- **The data**:
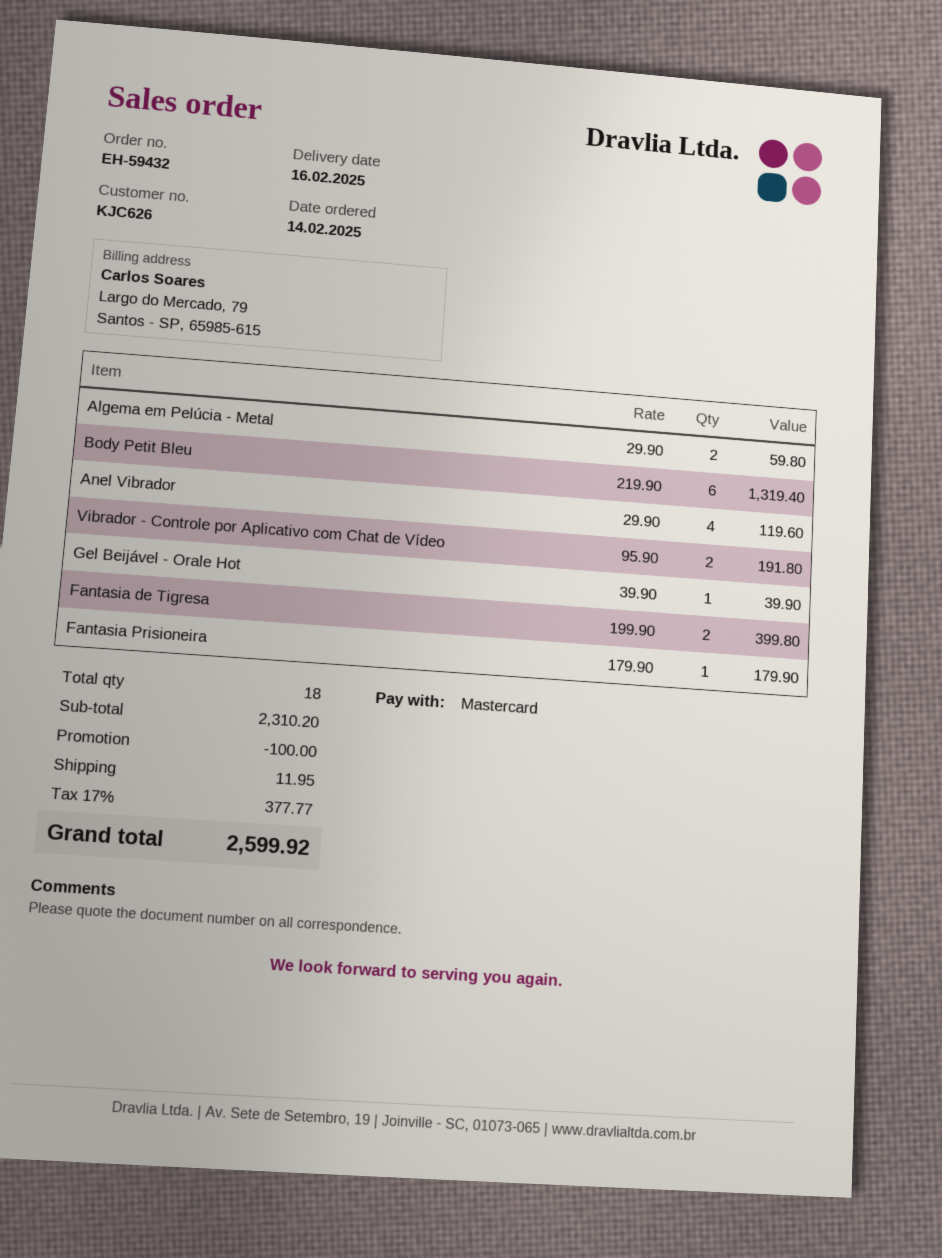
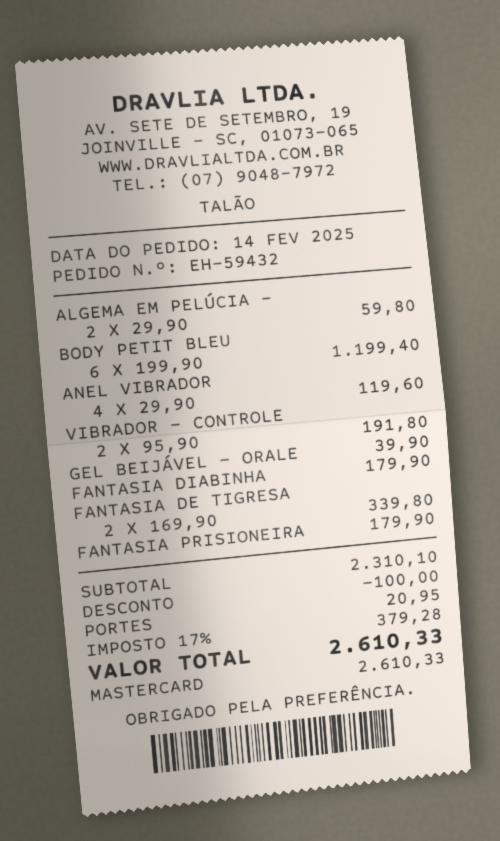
Body Petit Bleu: 6 x 219.90 = 1319.40 -> 6 x 199.90 = 1199.40
Fantasia de Tigresa: 2 x 199.90 = 399.80 -> 2 x 169.90 = 339.80
FANTASIA DIABINHA: none -> 1 x 179.90 = 179.90
subtotal: 2310.20 -> 2310.10
shipping: 11.95 -> 20.95
tax: 17% = 377.77 -> 17% = 379.28
total: 2599.92 -> 2610.33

- **Task prompt**:
The whole listing above, word for word: repeat it with the pictures excluded.

- **Finished exercise**:
Body Petit Bleu: 6 x 219.90 = 1319.40 -> 6 x 199.90 = 1199.40
Fantasia de Tigresa: 2 x 199.90 = 399.80 -> 2 x 169.90 = 339.80
FANTASIA DIABINHA: none -> 1 x 179.90 = 179.90
subtotal: 2310.20 -> 2310.10
shipping: 11.95 -> 20.95
tax: 17% = 377.77 -> 17% = 379.28
total: 2599.92 -> 2610.33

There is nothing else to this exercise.